## Your instructions
Repeat, please, exactly the lines from the one that has "Grand total | Total Deaths: 639369 -> 742788" through the end of the records below, with pictures dropped.

## Records for processing

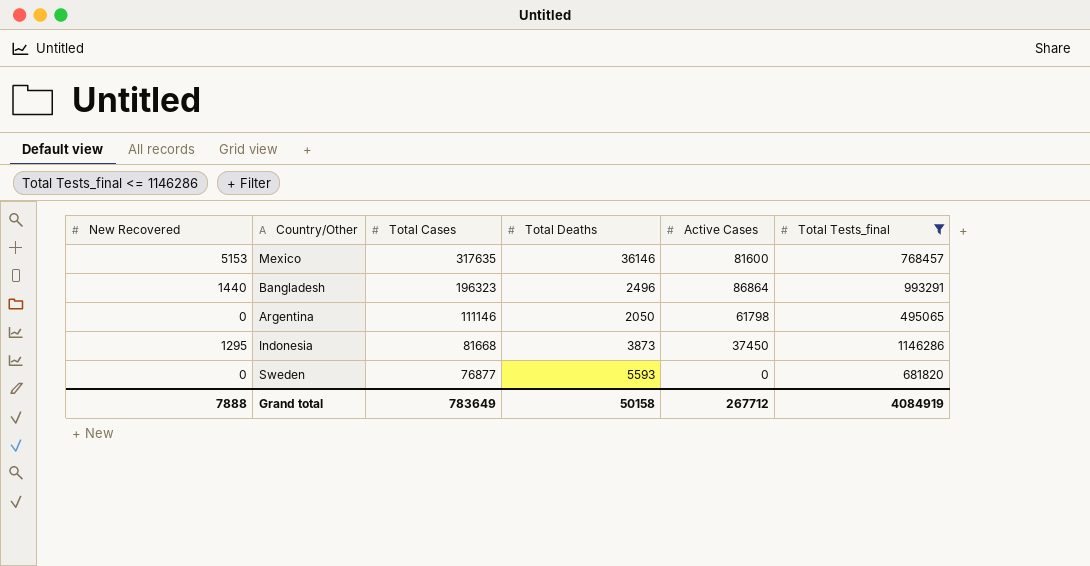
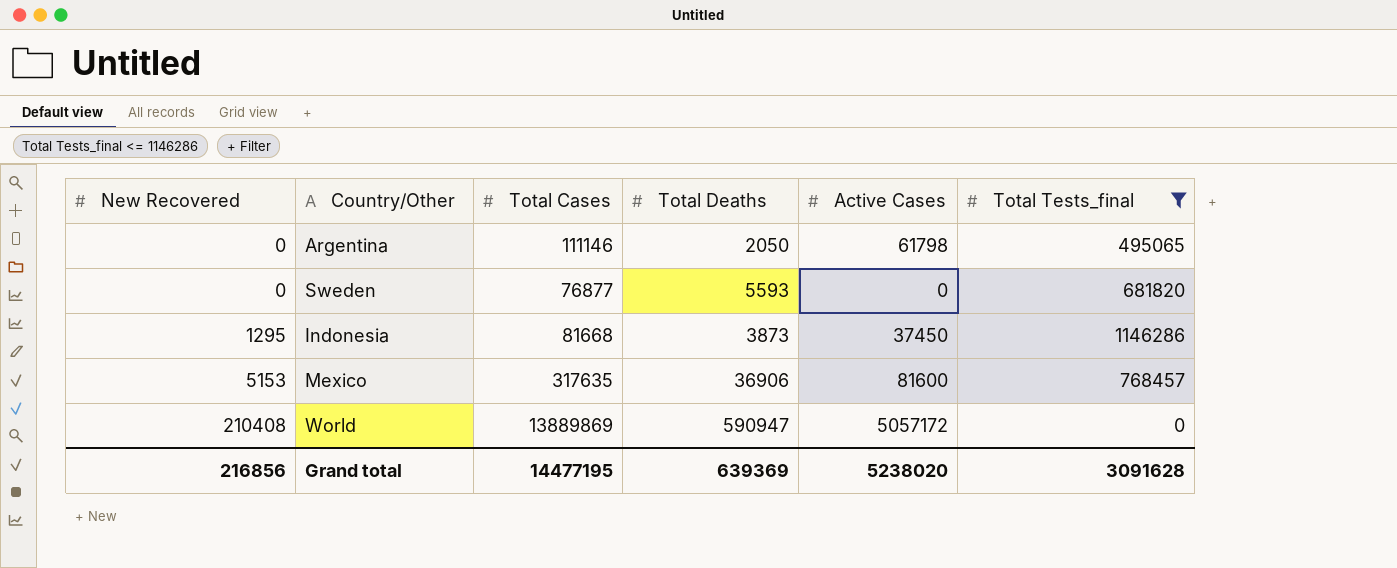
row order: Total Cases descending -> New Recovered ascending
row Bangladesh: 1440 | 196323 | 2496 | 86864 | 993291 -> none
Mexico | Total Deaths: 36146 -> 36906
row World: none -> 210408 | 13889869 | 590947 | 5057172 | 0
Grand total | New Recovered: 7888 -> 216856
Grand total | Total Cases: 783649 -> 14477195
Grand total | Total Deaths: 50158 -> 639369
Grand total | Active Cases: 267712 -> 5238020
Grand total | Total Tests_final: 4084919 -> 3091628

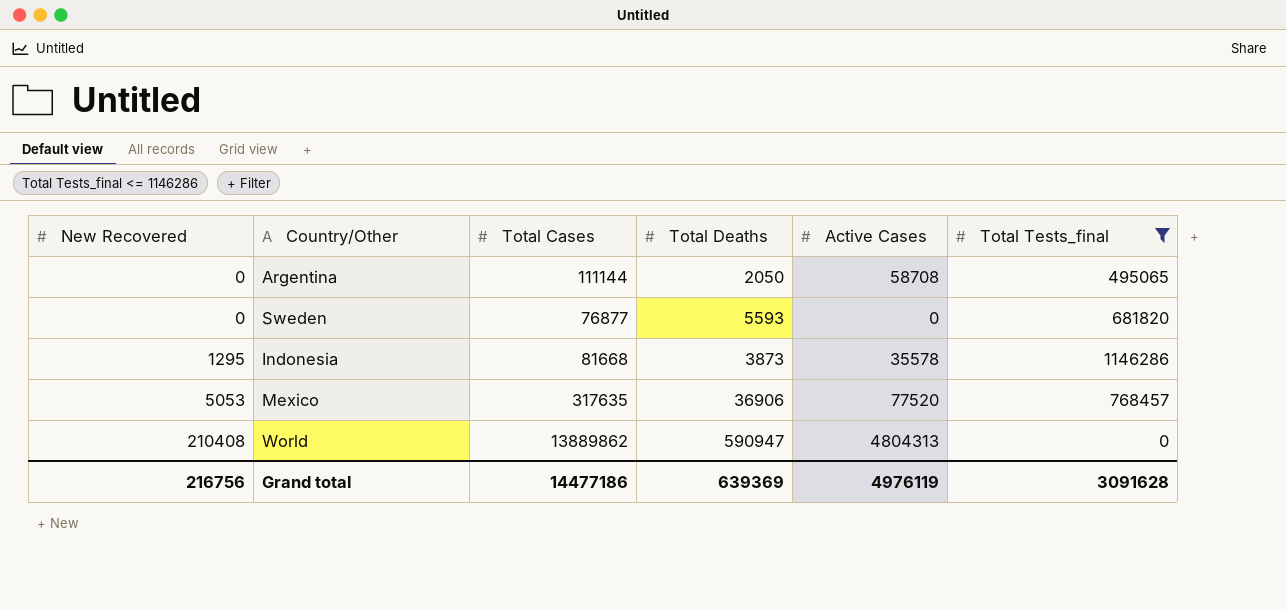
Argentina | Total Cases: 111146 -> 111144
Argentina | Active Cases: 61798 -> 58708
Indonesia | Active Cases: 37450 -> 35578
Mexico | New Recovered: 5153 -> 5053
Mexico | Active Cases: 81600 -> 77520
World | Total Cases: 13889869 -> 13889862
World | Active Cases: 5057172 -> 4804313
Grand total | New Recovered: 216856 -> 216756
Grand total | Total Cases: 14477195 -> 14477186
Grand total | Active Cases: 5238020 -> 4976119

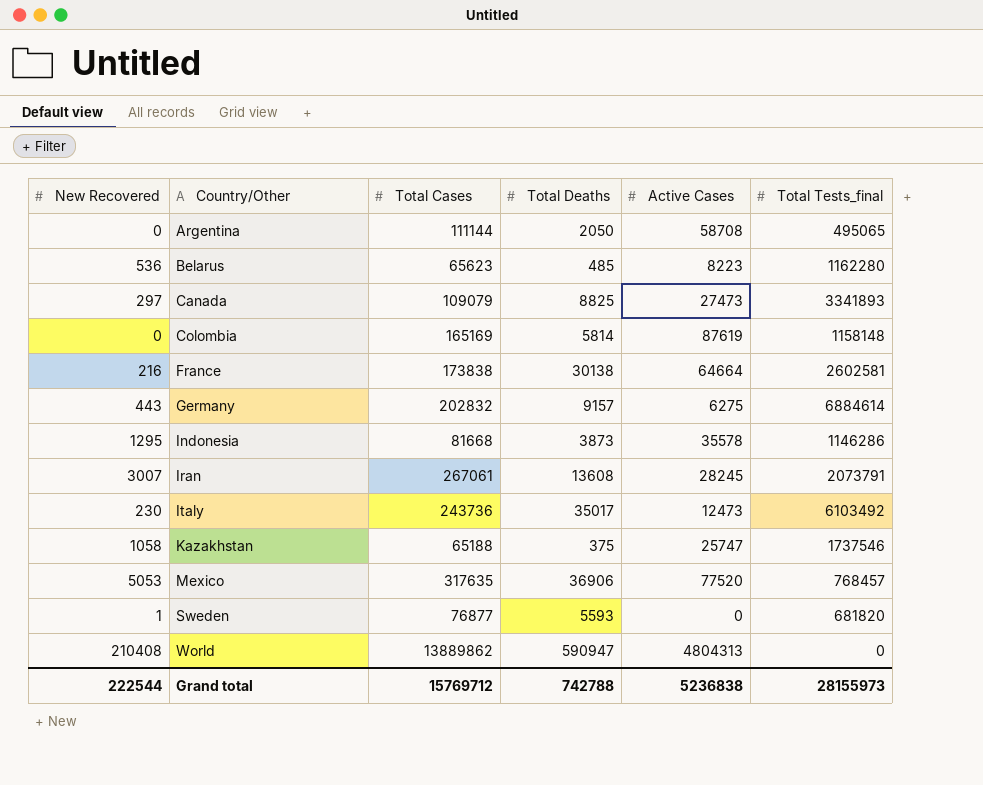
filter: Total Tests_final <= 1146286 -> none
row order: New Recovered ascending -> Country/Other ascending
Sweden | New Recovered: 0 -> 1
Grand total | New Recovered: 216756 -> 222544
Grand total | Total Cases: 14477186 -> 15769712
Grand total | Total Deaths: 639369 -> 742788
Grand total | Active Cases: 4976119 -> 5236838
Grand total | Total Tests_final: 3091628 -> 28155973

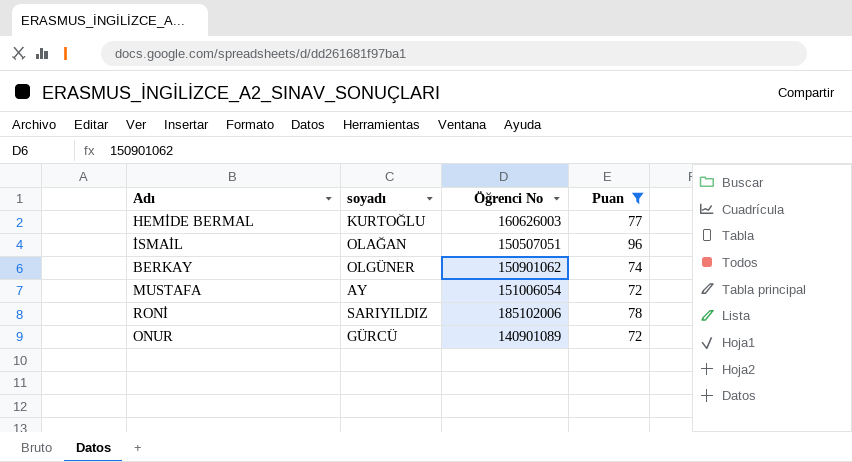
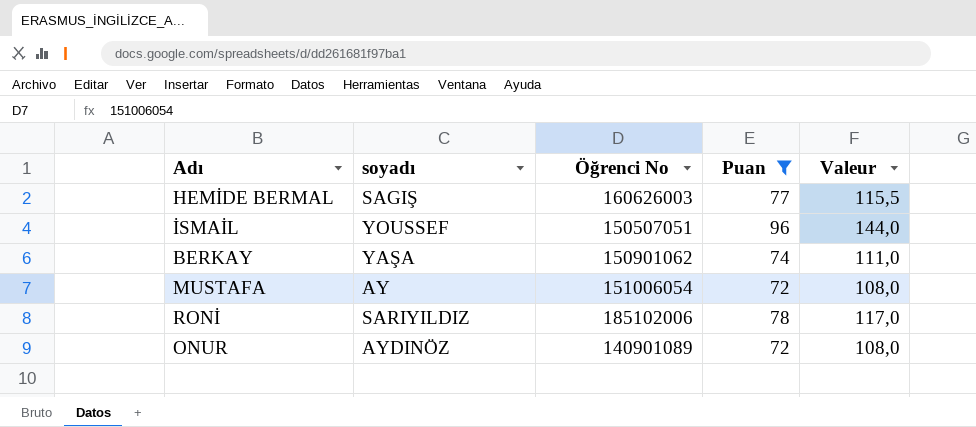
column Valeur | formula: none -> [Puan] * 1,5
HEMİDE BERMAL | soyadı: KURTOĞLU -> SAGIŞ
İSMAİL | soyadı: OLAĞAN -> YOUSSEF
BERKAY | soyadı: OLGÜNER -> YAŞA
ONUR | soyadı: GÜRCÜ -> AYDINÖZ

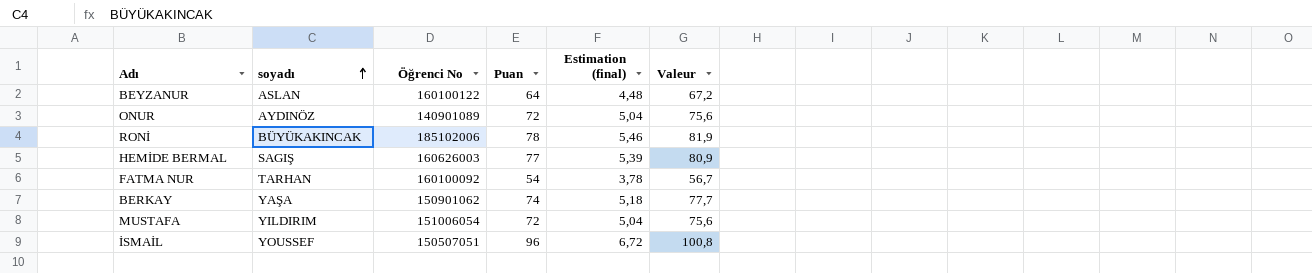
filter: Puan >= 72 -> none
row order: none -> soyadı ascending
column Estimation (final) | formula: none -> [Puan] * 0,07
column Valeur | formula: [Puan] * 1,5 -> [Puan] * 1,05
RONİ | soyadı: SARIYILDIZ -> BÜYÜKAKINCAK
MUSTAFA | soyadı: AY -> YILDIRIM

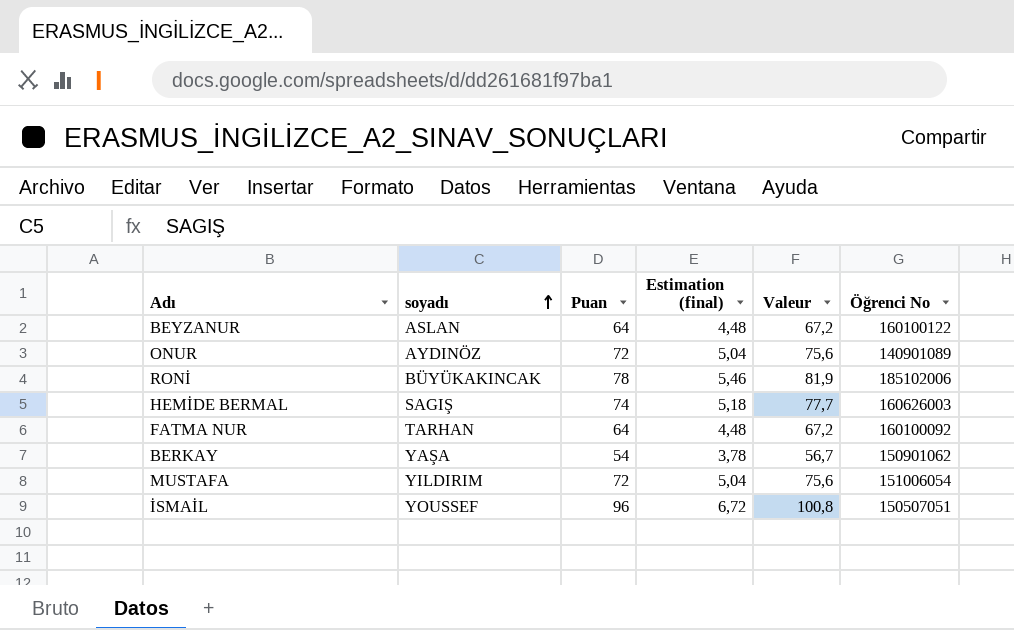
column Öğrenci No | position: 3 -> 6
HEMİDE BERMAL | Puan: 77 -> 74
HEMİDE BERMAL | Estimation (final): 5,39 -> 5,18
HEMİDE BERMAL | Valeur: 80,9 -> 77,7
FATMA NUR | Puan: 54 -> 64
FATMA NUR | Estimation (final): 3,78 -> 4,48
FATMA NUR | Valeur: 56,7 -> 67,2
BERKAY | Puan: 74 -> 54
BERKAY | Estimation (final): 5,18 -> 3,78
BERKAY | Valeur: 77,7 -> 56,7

## Answer
Grand total | Total Deaths: 639369 -> 742788
Grand total | Active Cases: 4976119 -> 5236838
Grand total | Total Tests_final: 3091628 -> 28155973

column Valeur | formula: none -> [Puan] * 1,5
HEMİDE BERMAL | soyadı: KURTOĞLU -> SAGIŞ
İSMAİL | soyadı: OLAĞAN -> YOUSSEF
BERKAY | soyadı: OLGÜNER -> YAŞA
ONUR | soyadı: GÜRCÜ -> AYDINÖZ

filter: Puan >= 72 -> none
row order: none -> soyadı ascending
column Estimation (final) | formula: none -> [Puan] * 0,07
column Valeur | formula: [Puan] * 1,5 -> [Puan] * 1,05
RONİ | soyadı: SARIYILDIZ -> BÜYÜKAKINCAK
MUSTAFA | soyadı: AY -> YILDIRIM

column Öğrenci No | position: 3 -> 6
HEMİDE BERMAL | Puan: 77 -> 74
HEMİDE BERMAL | Estimation (final): 5,39 -> 5,18
HEMİDE BERMAL | Valeur: 80,9 -> 77,7
FATMA NUR | Puan: 54 -> 64
FATMA NUR | Estimation (final): 3,78 -> 4,48
FATMA NUR | Valeur: 56,7 -> 67,2
BERKAY | Puan: 74 -> 54
BERKAY | Estimation (final): 5,18 -> 3,78
BERKAY | Valeur: 77,7 -> 56,7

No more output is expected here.